WHAT YOU NEED TO DO —
When you print the records below, keep every word exact and leave out the images.

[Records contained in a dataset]
%%
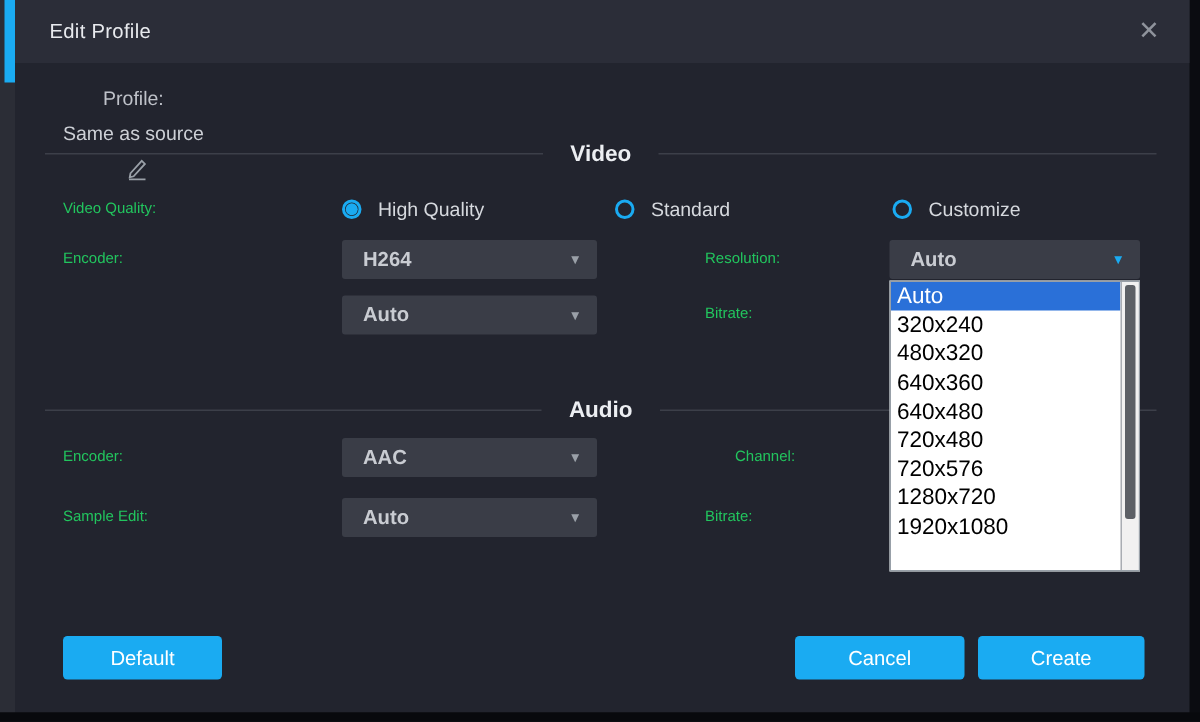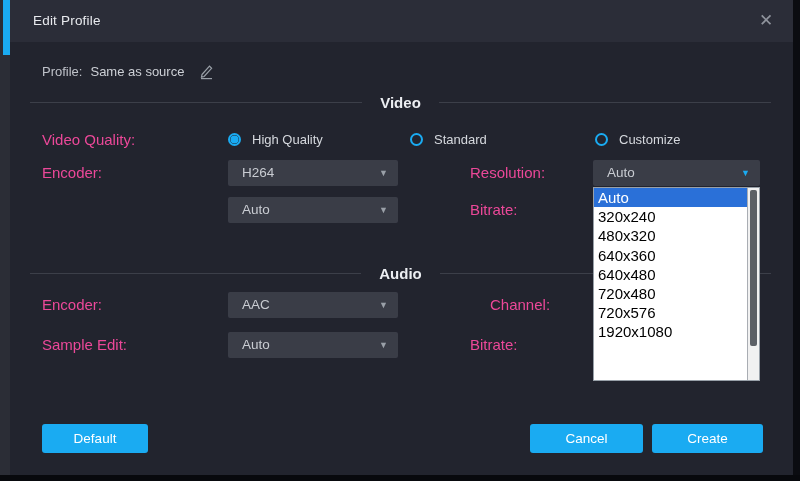"Profile:" .profile-row { flex-direction: none -> column }
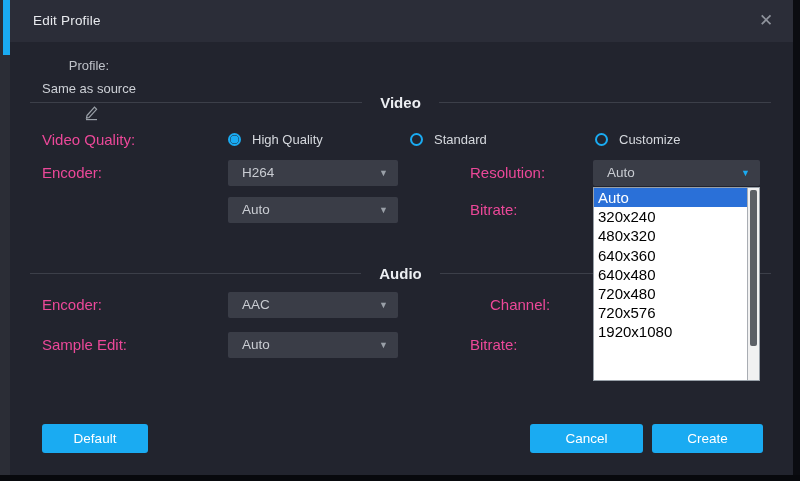"Video Quality:" .row-label { color: #ec4899 -> #22c55e; font-size: 15px -> 10px }
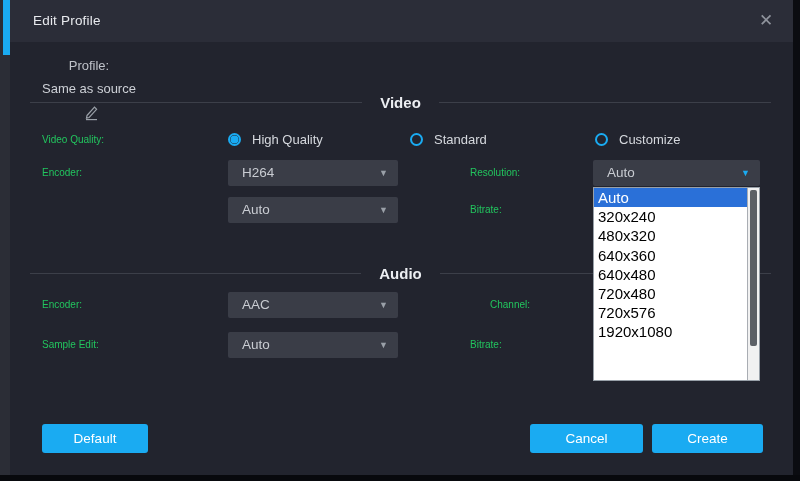"H264" .select { font-weight: none -> bold }
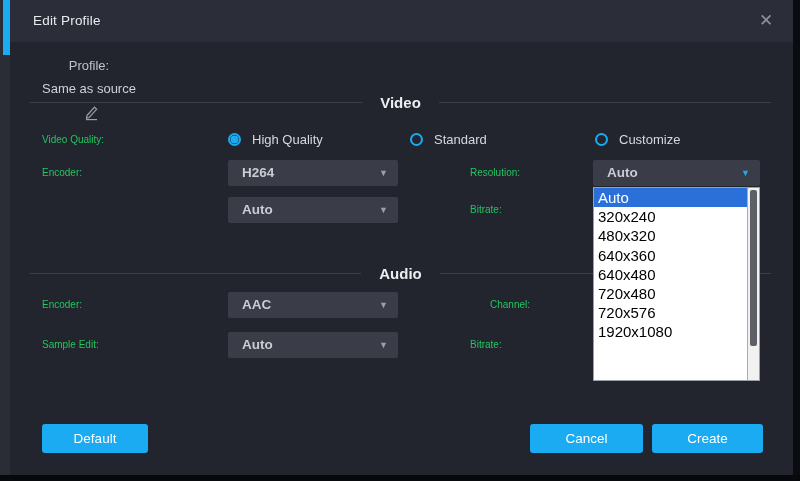"1280x720" div.option { html: none -> <div>1280x720</div> }
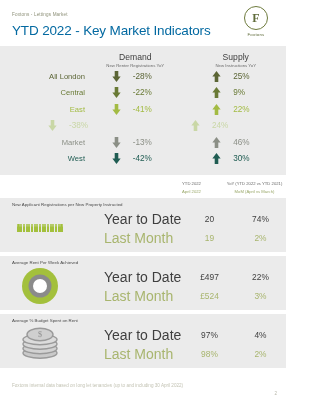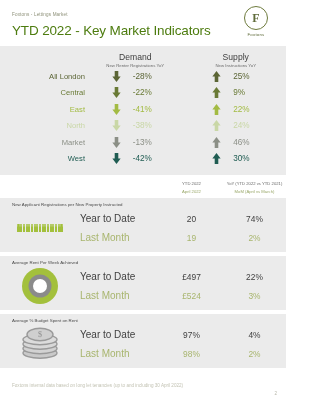"YTD 2022 - Key Market" .page-title { color: #4d7c0f -> #0369a1 }
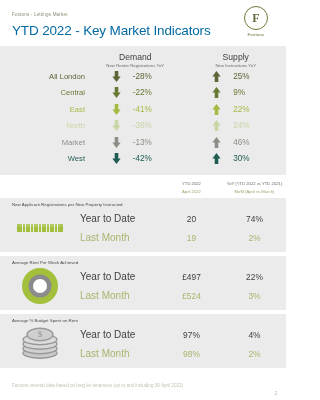"North" div.region { html: <div>North</div> -> none }
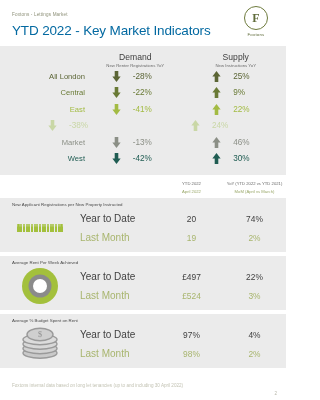"Year to Date" .prow .label { font-size: 10px -> 14px; margin-left: none -> 24px }
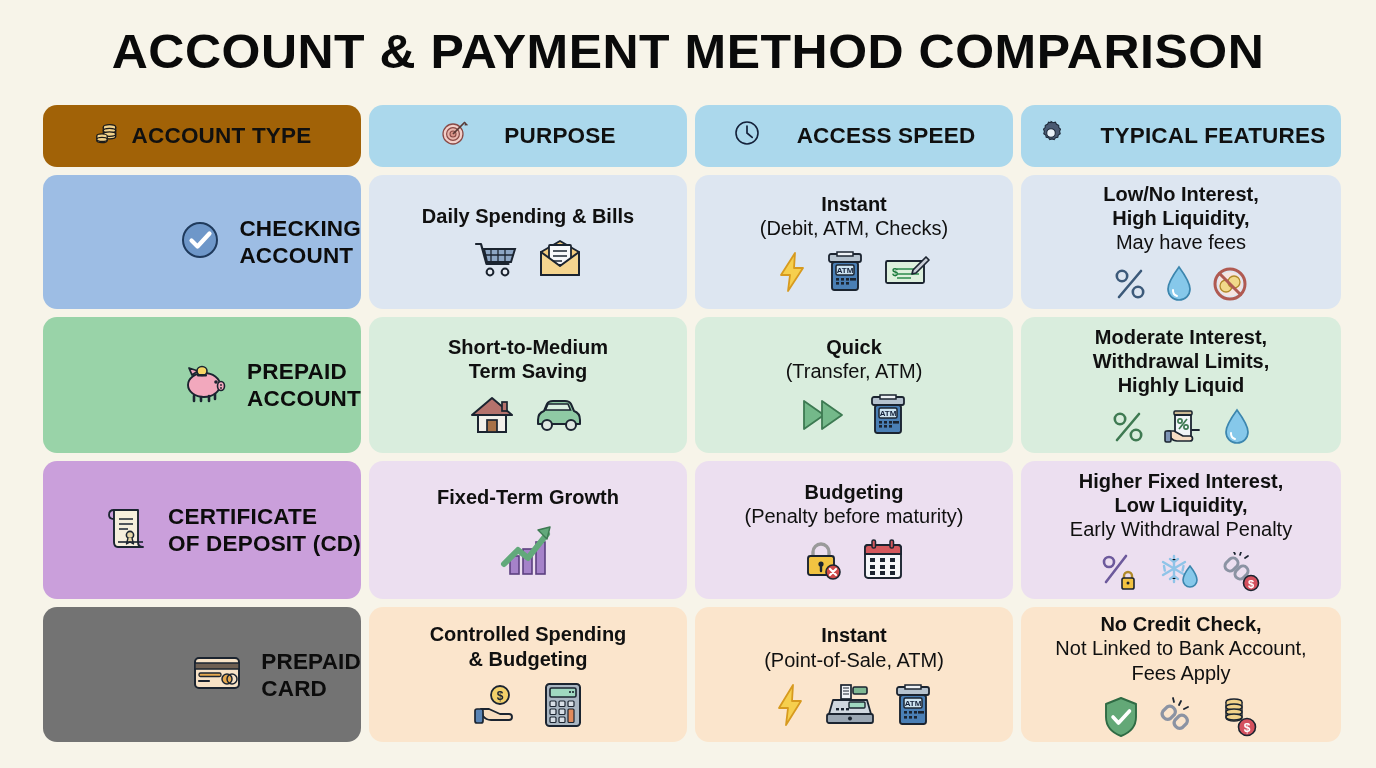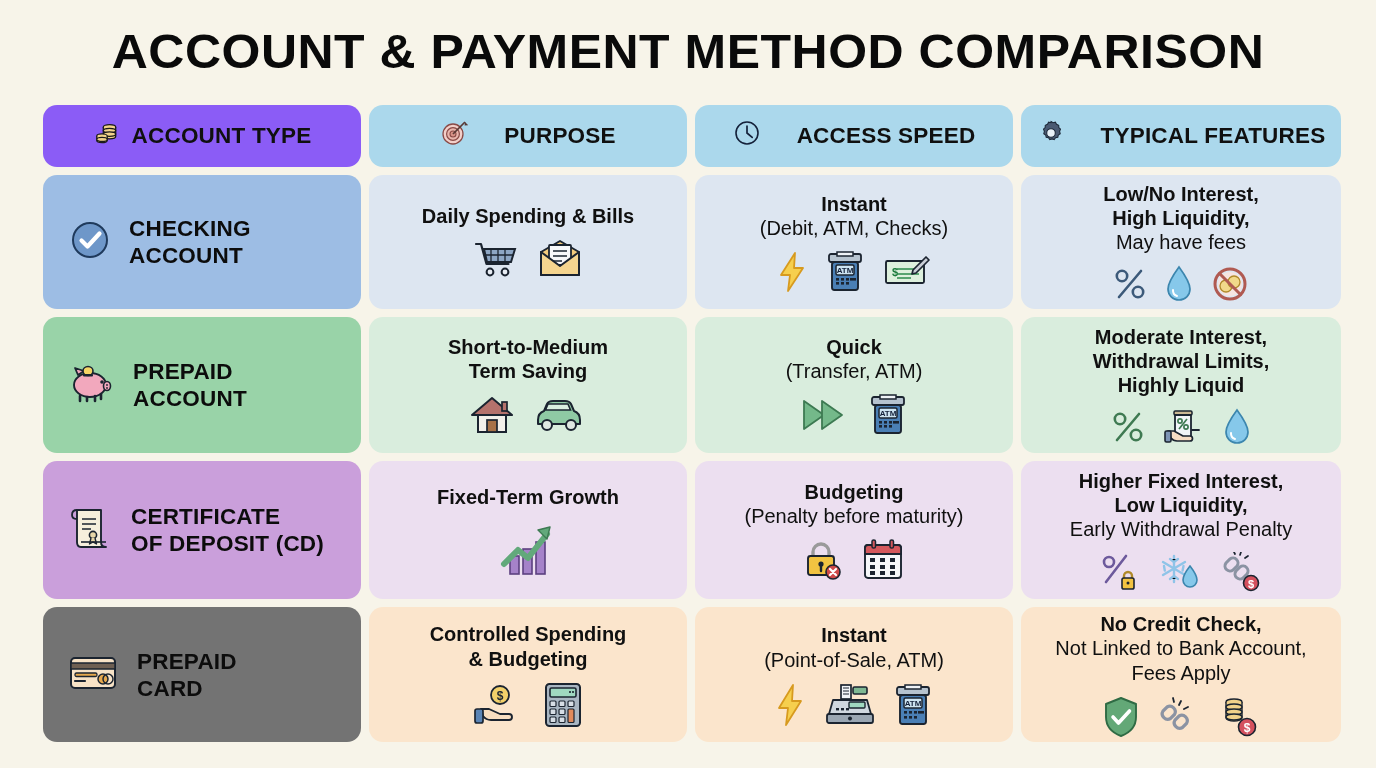"ACCOUNT TYPE" .hdr.c0 { background: #8b5cf6 -> #a16207 }
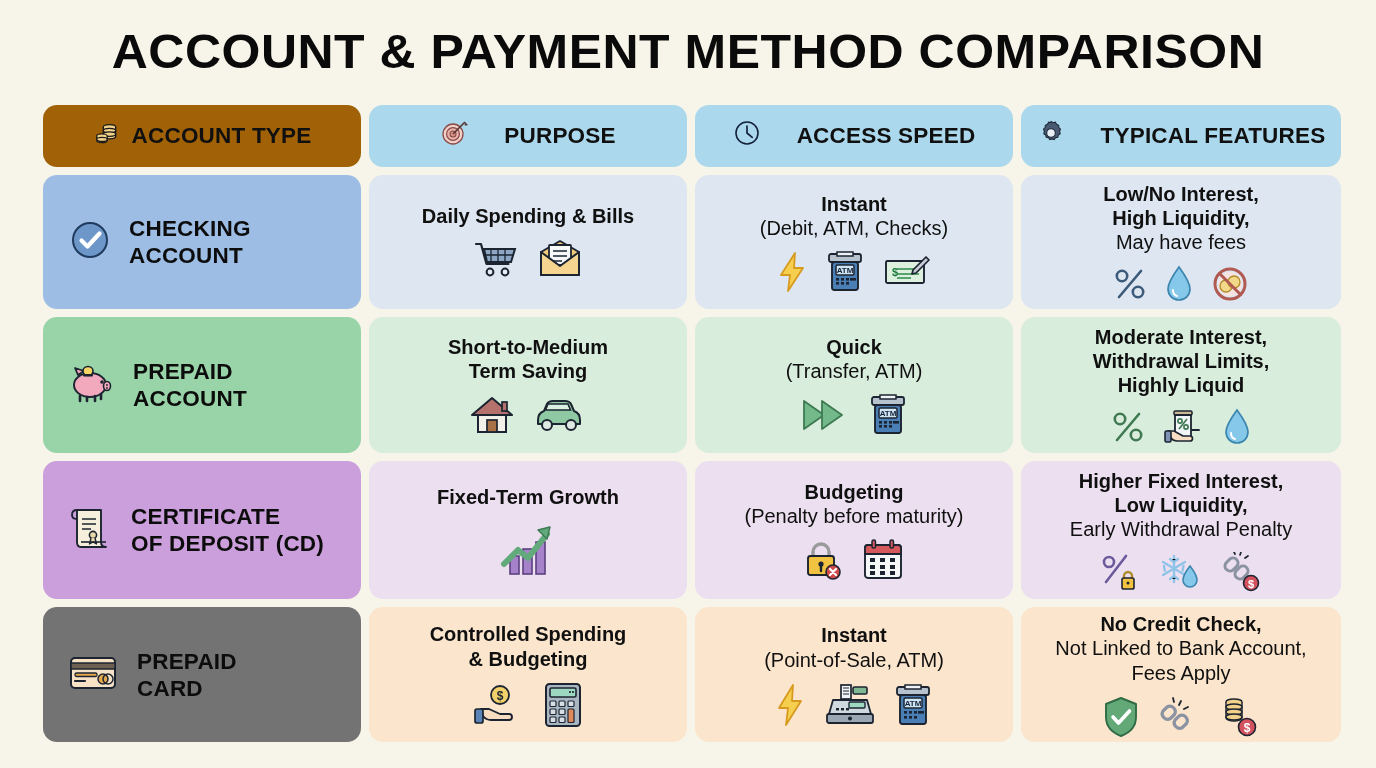"CHECKING" .rowlabel { justify-content: flex-start -> flex-end }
%%
THE ANSWER —
"Profile:" .profile-row { flex-direction: none -> column }
"Video Quality:" .row-label { color: #ec4899 -> #22c55e; font-size: 15px -> 10px }
"H264" .select { font-weight: none -> bold }
"1280x720" div.option { html: none -> <div>1280x720</div> }
"YTD 2022 - Key Market" .page-title { color: #4d7c0f -> #0369a1 }
"North" div.region { html: <div>North</div> -> none }
"Year to Date" .prow .label { font-size: 10px -> 14px; margin-left: none -> 24px }
"ACCOUNT TYPE" .hdr.c0 { background: #8b5cf6 -> #a16207 }
"CHECKING" .rowlabel { justify-content: flex-start -> flex-end }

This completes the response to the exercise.